Nori Jacoby (Max Planck Institute for Empirical Aesthetics): Universality and cross-cultural variation in mental representations of music revealed by global comparison of rhythm priors

Music is present in every known society, yet varies from place to place. What, if anything, is universal to the perception of music? This question has remained unanswered because previous cross-cultural experiments have compared only small numbers of cultures. We measured mental representations of rhythm in 39 participant groups in 15 countries across 5 continents, spanning urban societies, indigenous populations, and online participants. Listeners reproduced random seed rhythms; their reproductions were fed back as the stimulus (as in the game of “telephone”), such that their biases (the prior) could be estimated from the distribution of reproductions. Every tested group showed a sparse prior with peaks at integer ratio rhythms. However, the occurrence and relative importance of individual integer ratio categories varied across groups, often reflecting local musical practices.

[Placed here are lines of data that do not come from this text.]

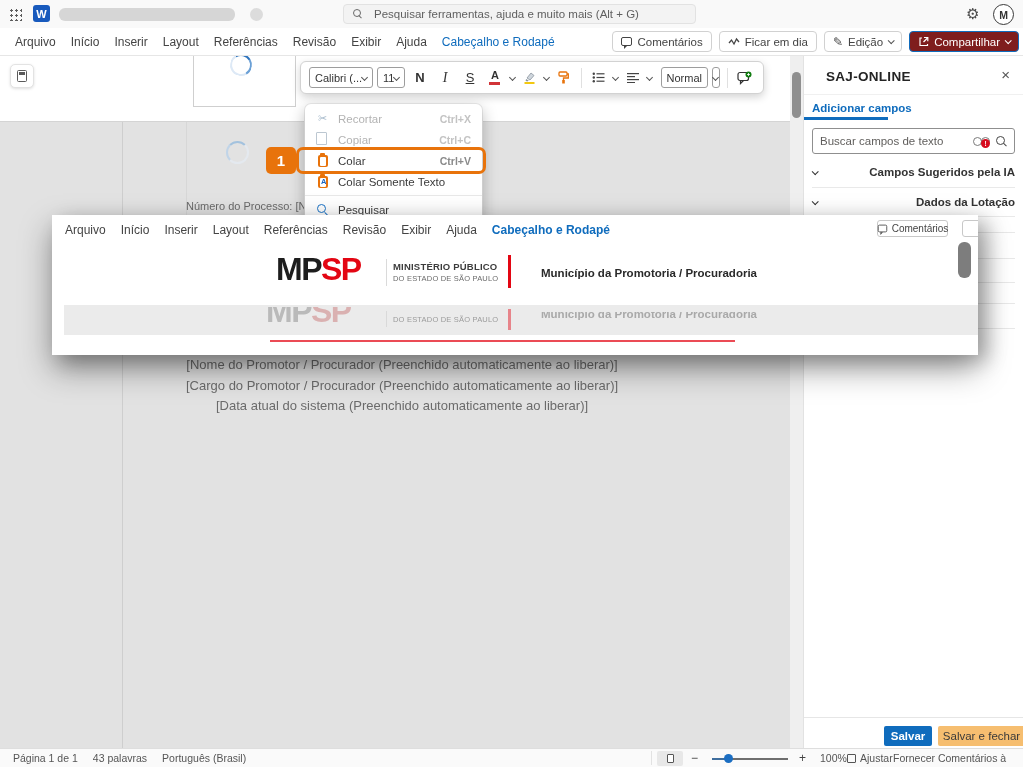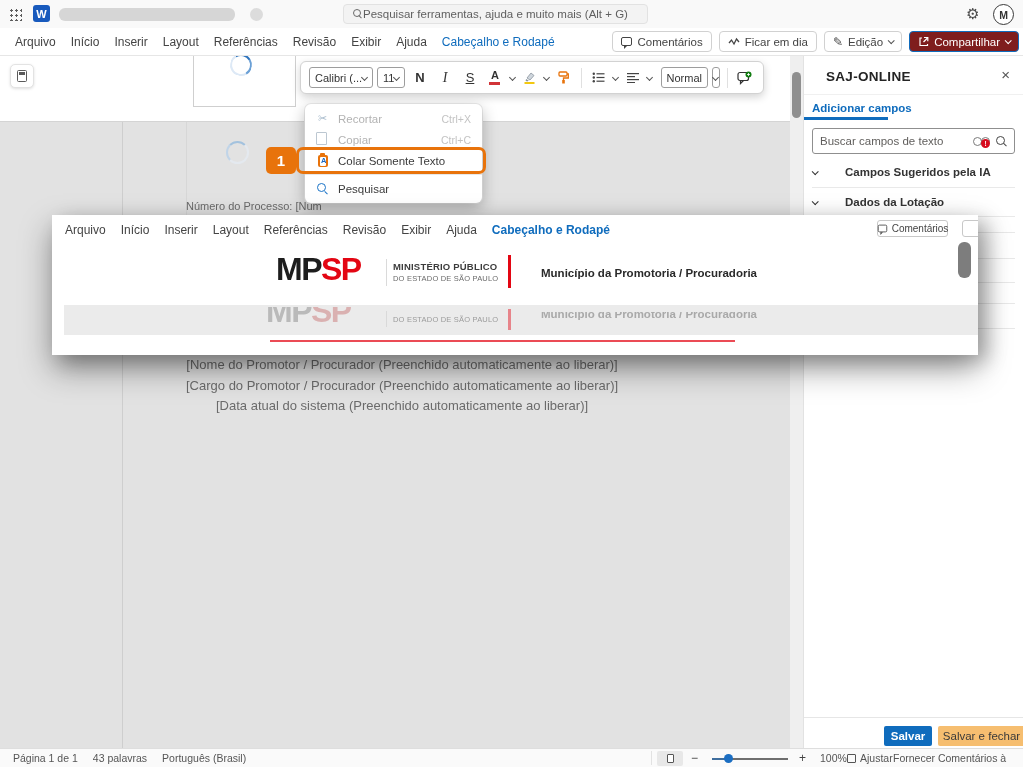"Pesquisar ferramentas, ajuda e muito" .searchbar { gap: 0 -> 11px; width: 305px -> 353px }
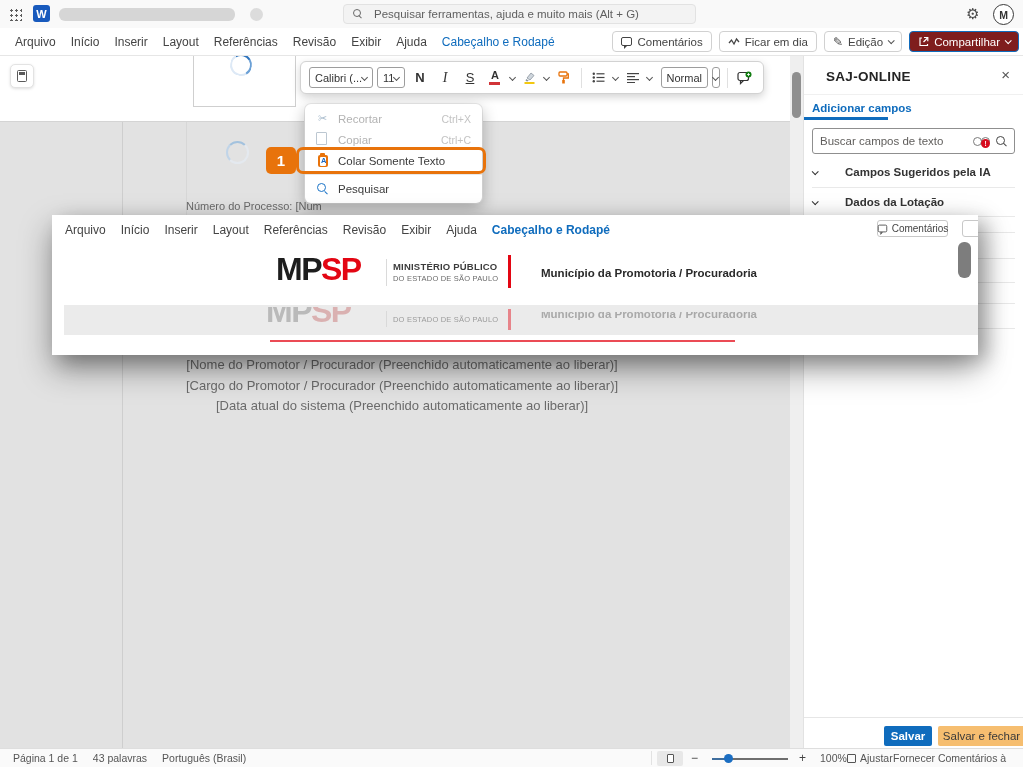"Ctrl+X" .ctxrow .shortcut { font-weight: none -> bold }
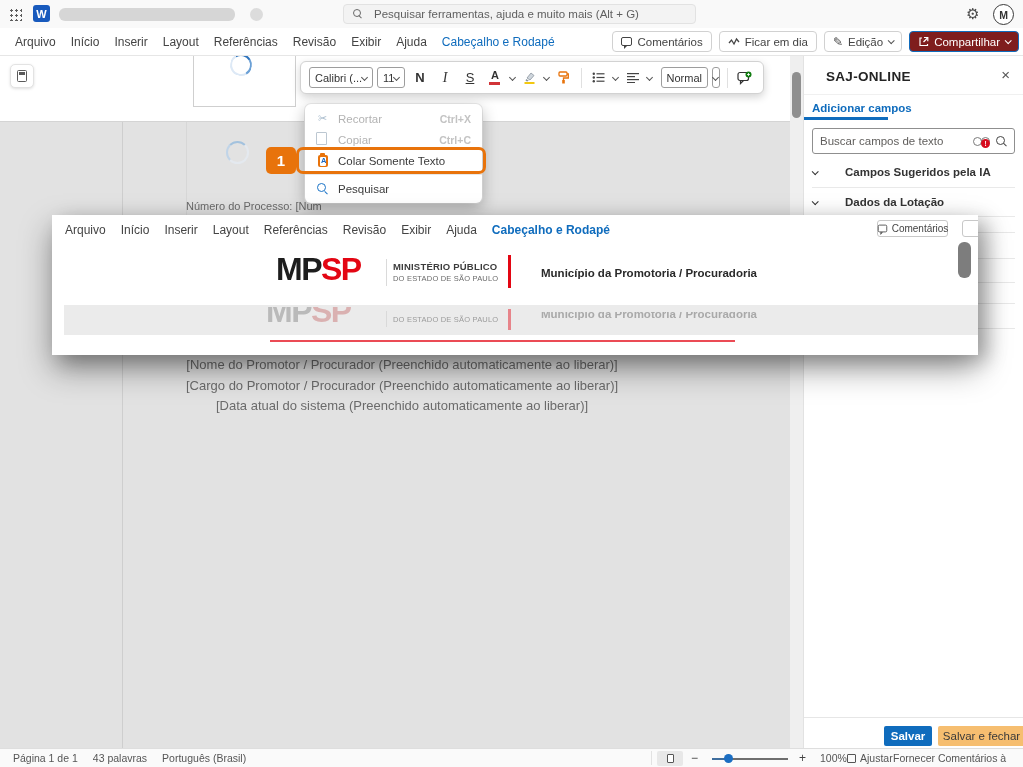"Colar" div.ctxrow { html: none -> <div> <span> <span></span> </span> <span>Colar</span> <span>Ctrl+V</span> </div> }
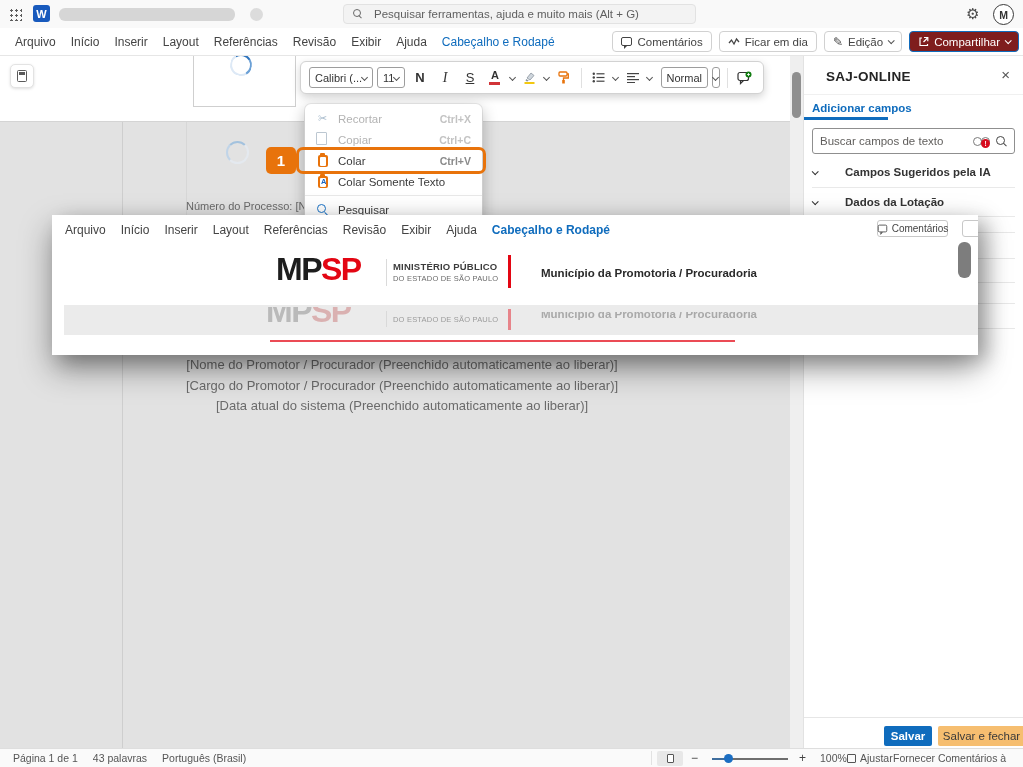"Campos Sugeridos pela IA" .p-section { justify-content: none -> space-between }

By contrast, university students and online participants in non-Western countries tended to resemble Western participants, underrepresenting the variability otherwise evident across cultures. Our results provide evidence for a universal feature of music perception – discrete rhythm “categories'' at small integer ratios. These discrete representations likely help to stabilize musical systems in the face of cultural transmission, but interact with culture-specific traditions to yield diversity that is evident when perception is probed at a global scale.